Once a successful migration has completed, any instructions to the old asset can return a simple asset_migrated response with the new asset ID, which will allow clients and wallets to seamlessly update their records.

Retiring Assets

Retiring an asset follows the same procedure as when as asset reaches its natural end-of-life: A final checkpoint is posted to the base layer and a grace period is given to allow DAN nodes and clients to take a snapshot of the final state if desired.

Resurrecting assets

It’s unreasonable to expect VNs to hold onto large chunks of state for assets that are effectively dead (e.g. ticket stubs long after the event is over). For this reason, assets are allowed to expire after which VNs can forget about the state and use that storage for something else.

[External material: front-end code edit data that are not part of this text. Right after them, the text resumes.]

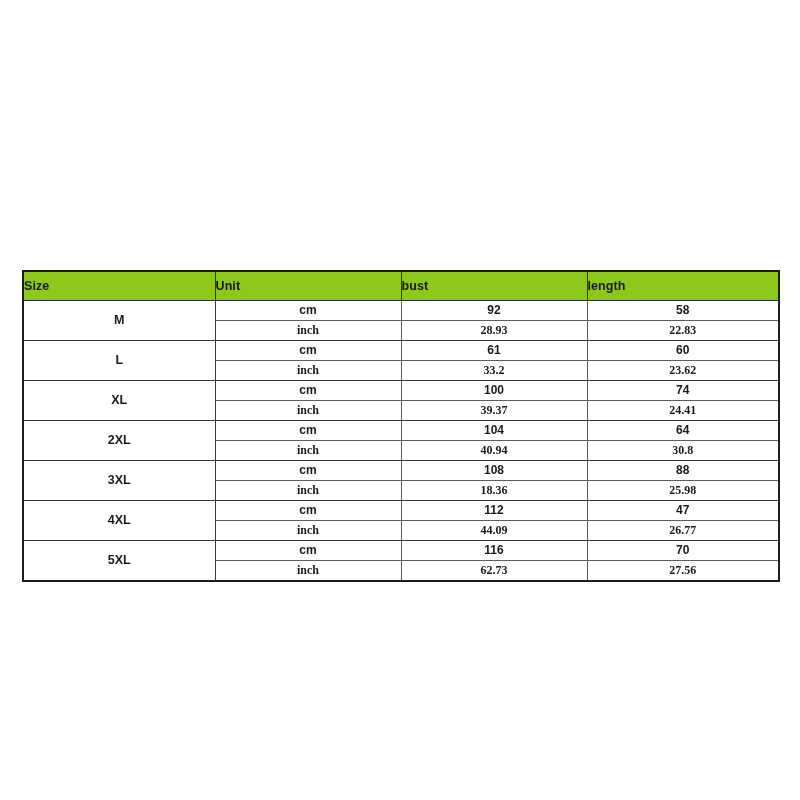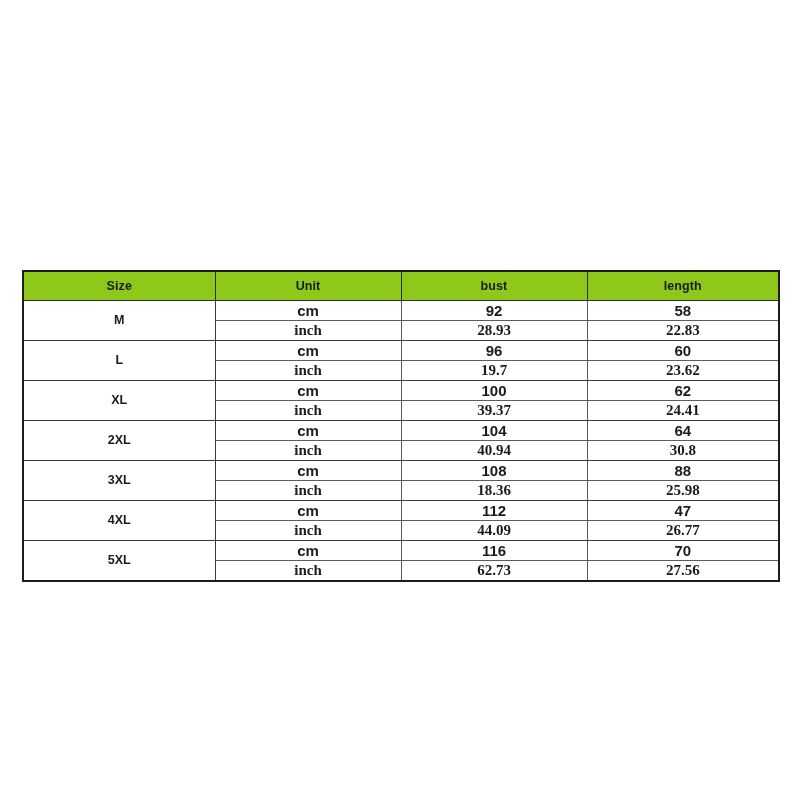--- a/index.html
+++ b/index.html
@@ -42,7 +42,7 @@
     height: 28px;
     line-height: 28px;
     padding: 0;
-    text-align: center;
+    text-align: left;
     border-right: 1px solid #2e2e2e;
     border-bottom: 1px solid #2e2e2e;
     letter-spacing: 0.1px;

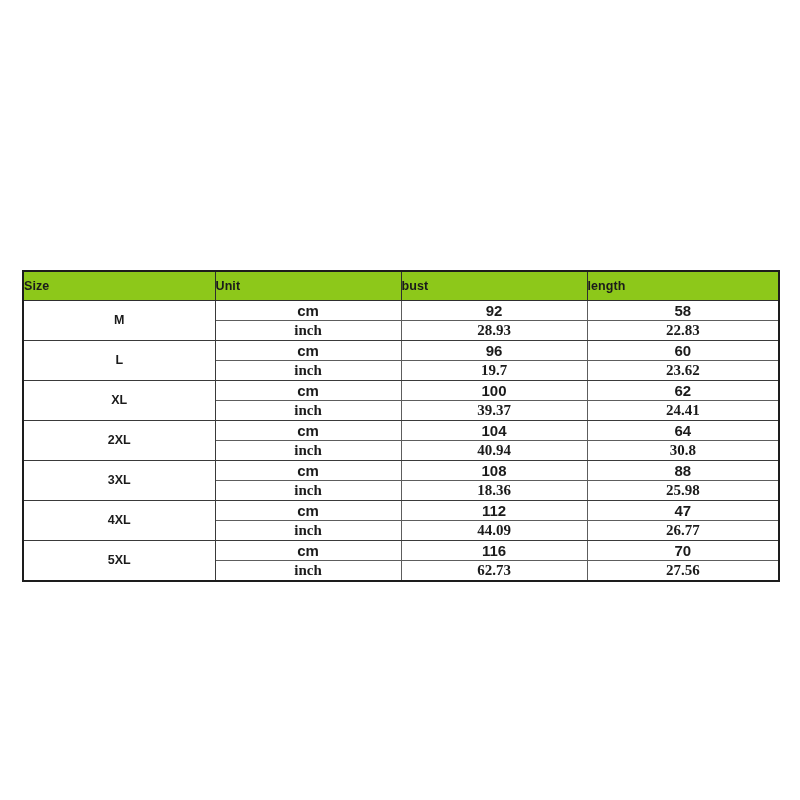--- a/index.html
+++ b/index.html
@@ -50,7 +50,7 @@
   thead th:last-child { border-right: none; }
 
   tbody td {
-    font-size: 15px;
+    font-size: 12px;
     font-weight: bold;
     color: #1b1b1b;
     text-align: center;

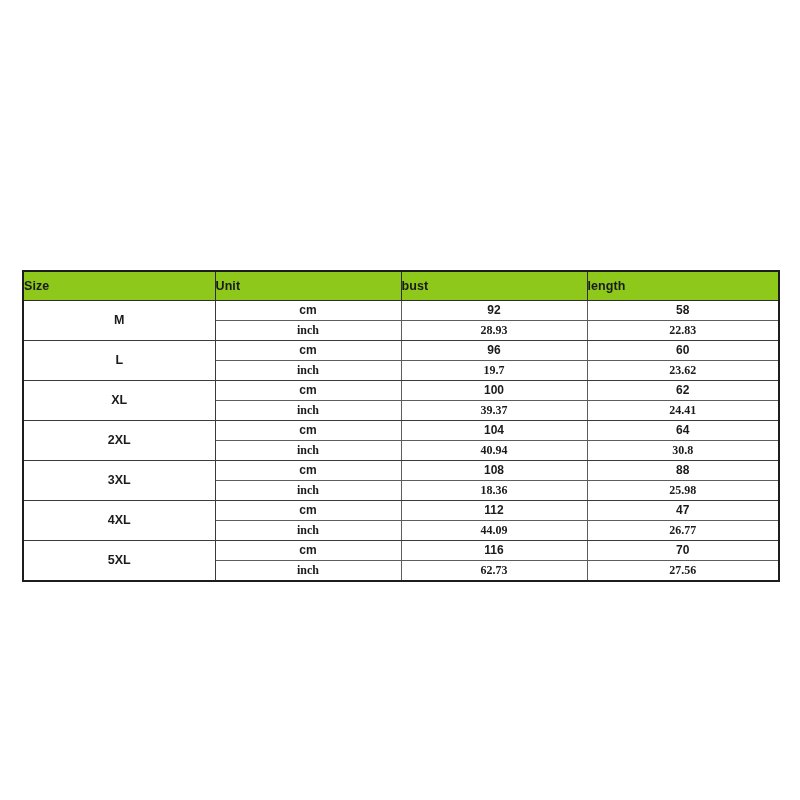--- a/index.html
+++ b/index.html
@@ -109,7 +109,7 @@
         <tr>
           <td class="size-cell" rowspan="2">L</td>
           <td>cm</td>
-          <td>96</td>
+          <td>61</td>
           <td>60</td>
         </tr>
         <tr class="group-end">

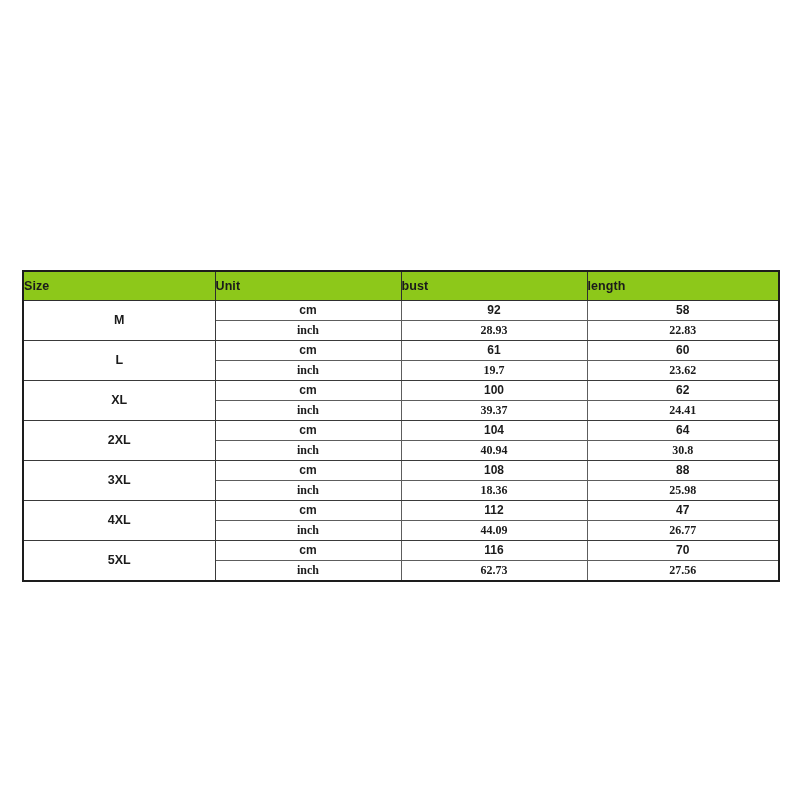--- a/index.html
+++ b/index.html
@@ -114,7 +114,7 @@
         </tr>
         <tr class="group-end">
           <td>inch</td>
-          <td>19.7</td>
+          <td>33.2</td>
           <td>23.62</td>
         </tr>
         <tr>

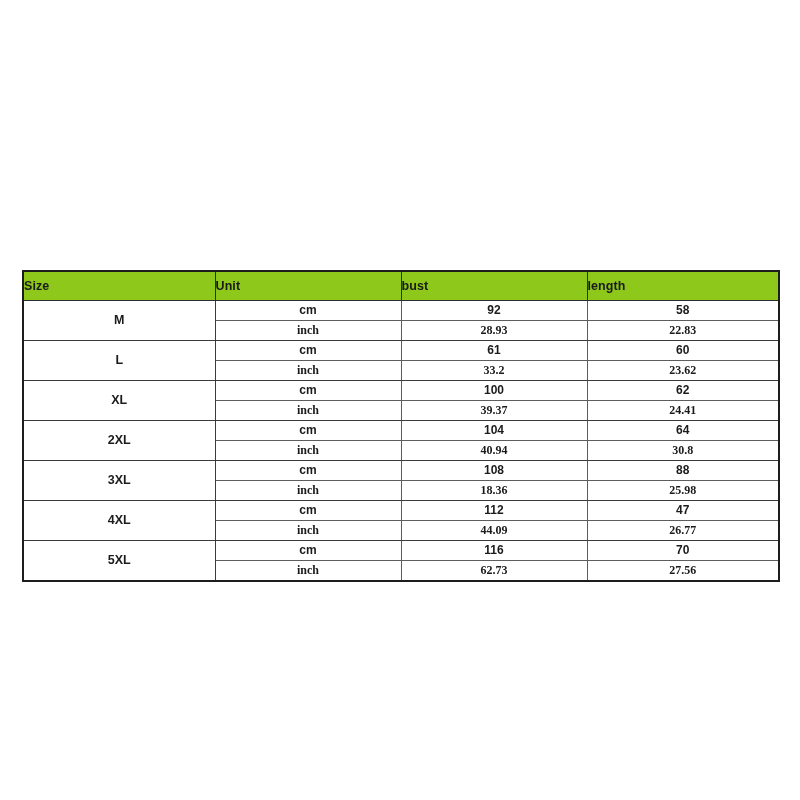--- a/index.html
+++ b/index.html
@@ -121,7 +121,7 @@
           <td class="size-cell" rowspan="2">XL</td>
           <td>cm</td>
           <td>100</td>
-          <td>62</td>
+          <td>74</td>
         </tr>
         <tr class="group-end">
           <td>inch</td>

However, it may be that interest in an asset resurfaces long after the asset expires (nostalgia being the multi-billion dollar industry it is today). The resurrect_asset instruction provides a mechanism to bring an asset back to life.

To resurrect an asset, the following conditions must be met:

  • The asset must have expired.
  • It must not be currently active (i.e. it hasn’t already been resurrected).
  • An asset issuer (not necessarily the original asset issuer) must provide funding for the new lifetime of the asset.
  • The asset issuer needs to have a copy of the state corresponding to the final asset checkpoint of the original asset.
  • The new asset issuer transmits a resurrect_asset instruction to the network. This instruction is identical to the original create_asset instruction with the following exceptions:
    • The “initial state” merkle root must be equal to the final state checkpoint merkle root.
    • The asset owner public key will be provided by the new asset issuer.
  • Third parties can interrogate the new committee asking them to provide a Merkle Proof for pieces of state that the third party (perhaps former asset owners) knows about. This can mitigate fraud attempts where parties can attempt to resurrect assets without actually having a copy of the smart contract state. If enough random state proofs are requested, or a single proof of enough random pieces of state, we can be confident that the asset resurrection is legitimate.

The VN committee for the resurrected asset need not bear any relation to the original VN committee. Once confirmed, the resurrected asset operates exactly like any other asset. An asset can expire and be resurrected multiple times (sequentially).